Getting Started
First steps
Run an experiment by launching a manager
python manager/manager.py
You can monitor the progress of your experiment in real-time with a tensorboard
tensorboard --logdir results
Experiment Configuration
An experiment is parametrized by a configuration dictionary.
{
"total_timesteps": 1_000_000, # experiment is run until this amount of experience samples is collected
"test_interval": 10_000, # samples after which the agent performance is tested
"number_tests": 100, # amount of episodes to be run for a test
"her_ratio": 0., # amount of data to be generate with hindsight experience replay relative to amount of collected samples. The generated data is added on top of the collected data.
"number_processes": 1, # amount of parallel processes in which environments are launched
"number_threads": 1, # amount of environments launched per process
"agent_config": {...}, # agent configuration, see seperate subchapter
"env_config": {...} # environment configuration, see seperate subchapter
}
The agent configuration agent_config
is specific to the agent you want to use. Please refer to the chapter Agents for specifics.
Likewise, the environment configuration agent_config
is specific to the environment you want to use. Please refer to the chapter Environments for specifics.

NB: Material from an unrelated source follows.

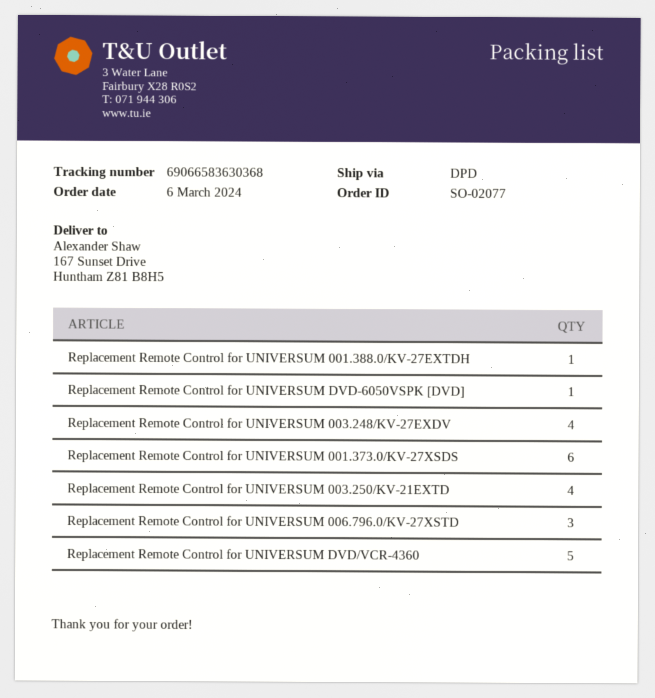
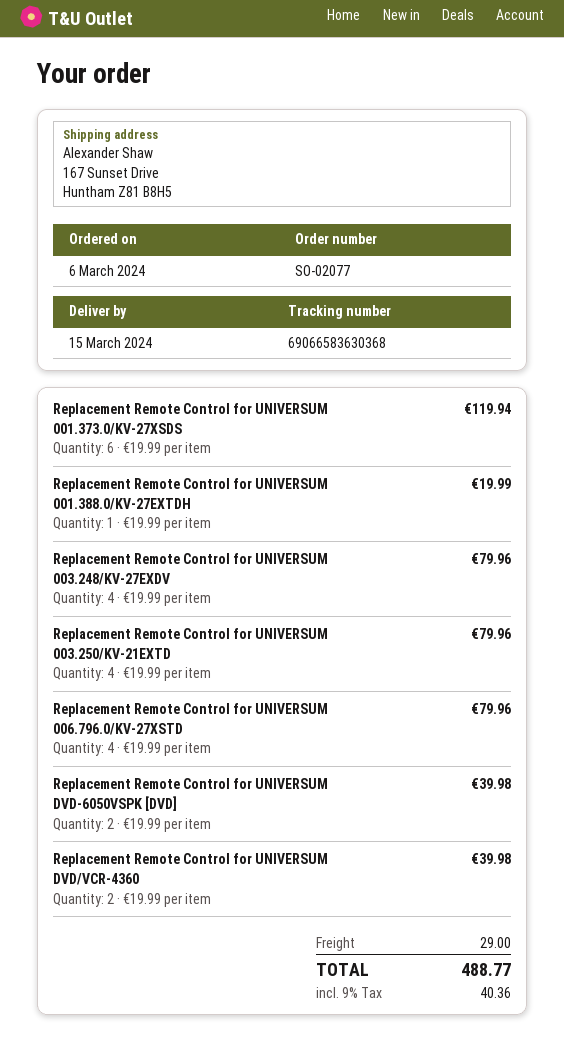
Replacement Remote Control for UNIVERSUM DVD-6050VSPK [DVD]: 1 -> 2
Replacement Remote Control for UNIVERSUM 006.796.0/KV-27XSTD: 3 -> 4
Replacement Remote Control for UNIVERSUM DVD/VCR-4360: 5 -> 2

This framework uses Pytorch applied to Pybullet simulation environments composed of a robot and a task which can be arbitrarily combined. Run the minimal configuration with an algorithm and task/robot combination of your choice. Soft-Actor-Critic with reach task on pandas robot should converge after about 5 million steps to a successful policy. See architecture doc for further description of the components and contributing if you'd like to contribute a feature, robot, task or new agent.